WORK REQUIRED:
Reproduce word for word every line from the one containing "[226,664,313,672] [27,692,167,704] [27,719,391,731]" through the end of the listing below; omit the pictures.

DATA IN THIS EXERCISE:
========================

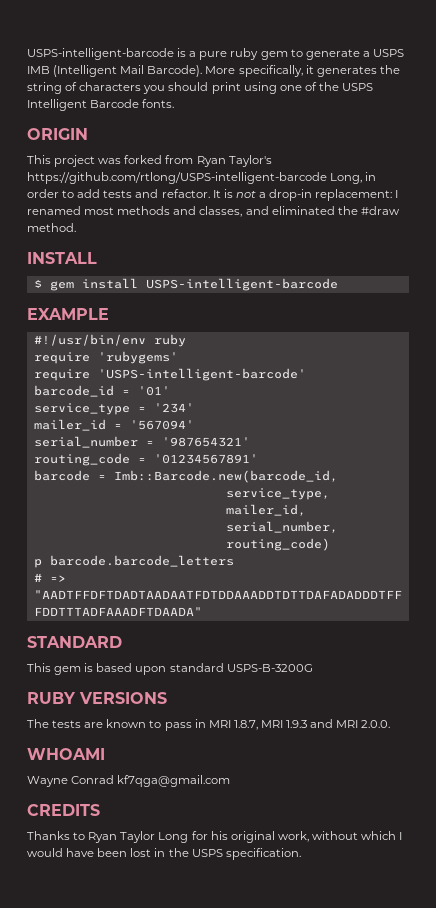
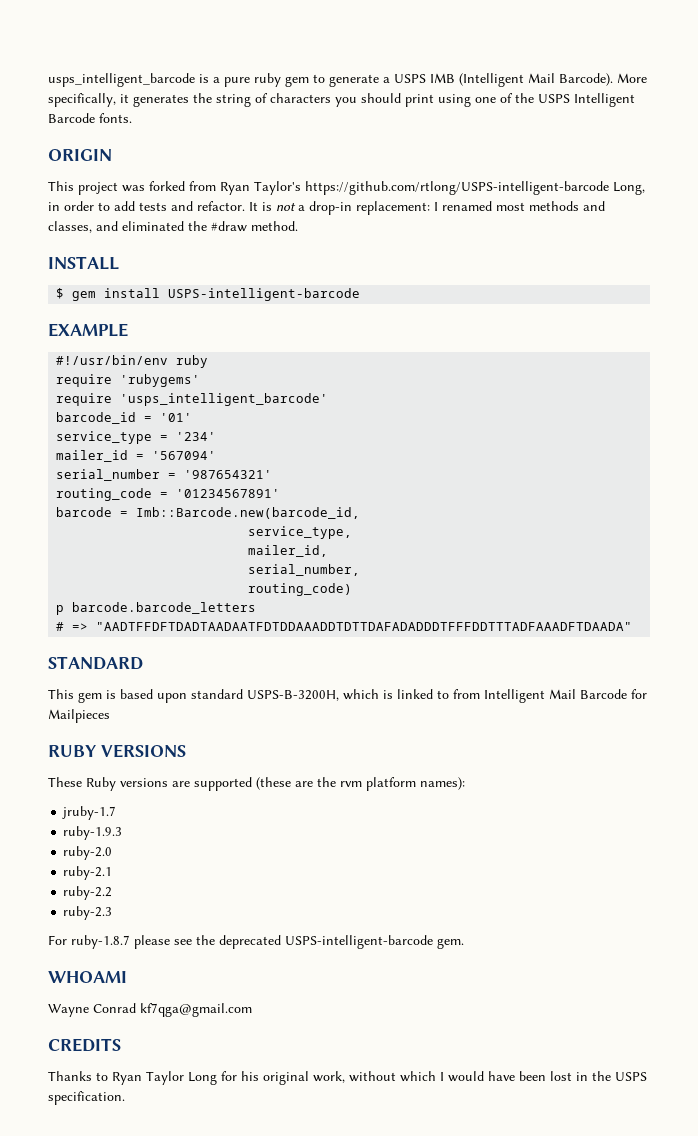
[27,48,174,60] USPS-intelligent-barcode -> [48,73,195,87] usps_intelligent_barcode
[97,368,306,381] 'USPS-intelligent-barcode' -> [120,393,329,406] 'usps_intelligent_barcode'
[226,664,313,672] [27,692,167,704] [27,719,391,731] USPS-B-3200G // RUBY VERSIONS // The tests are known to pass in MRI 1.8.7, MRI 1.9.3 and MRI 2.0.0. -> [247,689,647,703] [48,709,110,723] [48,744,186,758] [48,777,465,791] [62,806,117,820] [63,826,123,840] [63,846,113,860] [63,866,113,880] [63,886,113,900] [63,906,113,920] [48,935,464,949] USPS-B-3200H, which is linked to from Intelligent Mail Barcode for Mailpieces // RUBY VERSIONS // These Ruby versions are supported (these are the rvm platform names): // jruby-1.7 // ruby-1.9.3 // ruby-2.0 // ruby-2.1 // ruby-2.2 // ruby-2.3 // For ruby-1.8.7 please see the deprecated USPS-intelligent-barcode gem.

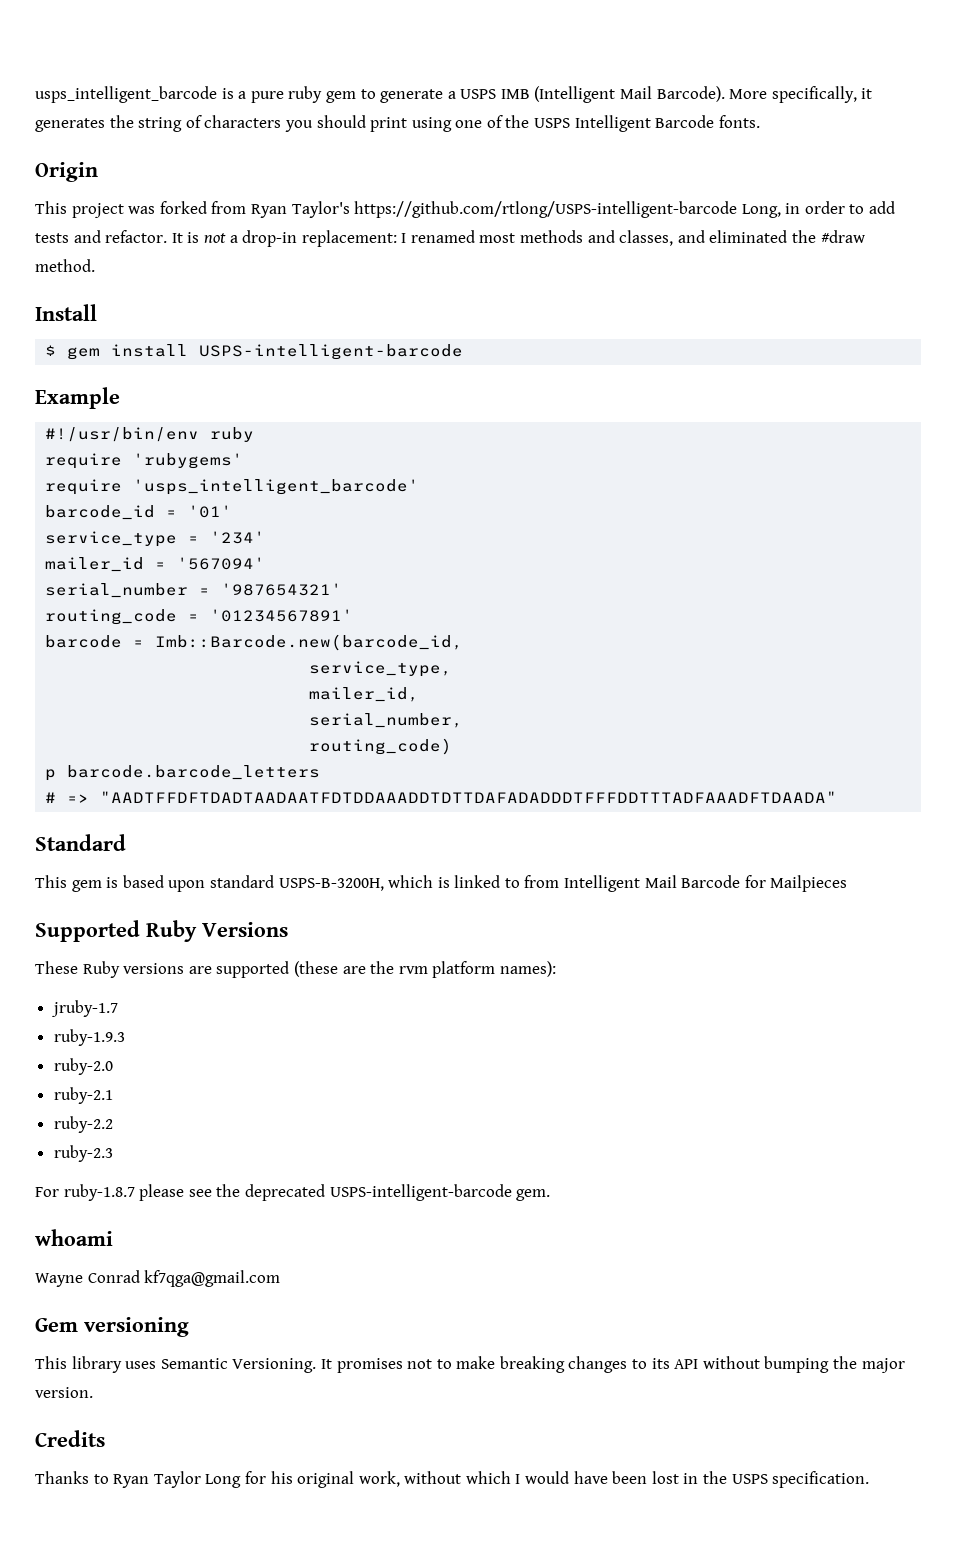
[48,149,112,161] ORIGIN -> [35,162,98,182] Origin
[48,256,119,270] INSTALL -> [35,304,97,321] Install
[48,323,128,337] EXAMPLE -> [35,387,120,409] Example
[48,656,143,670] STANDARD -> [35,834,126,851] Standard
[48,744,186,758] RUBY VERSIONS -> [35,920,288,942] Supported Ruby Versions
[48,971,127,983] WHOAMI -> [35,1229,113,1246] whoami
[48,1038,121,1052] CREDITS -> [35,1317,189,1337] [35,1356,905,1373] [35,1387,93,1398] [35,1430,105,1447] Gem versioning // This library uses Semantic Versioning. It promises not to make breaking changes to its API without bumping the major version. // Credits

========================

SOLUTION FOR THIS TASK:
[226,664,313,672] [27,692,167,704] [27,719,391,731] USPS-B-3200G // RUBY VERSIONS // The tests are known to pass in MRI 1.8.7, MRI 1.9.3 and MRI 2.0.0. -> [247,689,647,703] [48,709,110,723] [48,744,186,758] [48,777,465,791] [62,806,117,820] [63,826,123,840] [63,846,113,860] [63,866,113,880] [63,886,113,900] [63,906,113,920] [48,935,464,949] USPS-B-3200H, which is linked to from Intelligent Mail Barcode for Mailpieces // RUBY VERSIONS // These Ruby versions are supported (these are the rvm platform names): // jruby-1.7 // ruby-1.9.3 // ruby-2.0 // ruby-2.1 // ruby-2.2 // ruby-2.3 // For ruby-1.8.7 please see the deprecated USPS-intelligent-barcode gem.

[48,149,112,161] ORIGIN -> [35,162,98,182] Origin
[48,256,119,270] INSTALL -> [35,304,97,321] Install
[48,323,128,337] EXAMPLE -> [35,387,120,409] Example
[48,656,143,670] STANDARD -> [35,834,126,851] Standard
[48,744,186,758] RUBY VERSIONS -> [35,920,288,942] Supported Ruby Versions
[48,971,127,983] WHOAMI -> [35,1229,113,1246] whoami
[48,1038,121,1052] CREDITS -> [35,1317,189,1337] [35,1356,905,1373] [35,1387,93,1398] [35,1430,105,1447] Gem versioning // This library uses Semantic Versioning. It promises not to make breaking changes to its API without bumping the major version. // Credits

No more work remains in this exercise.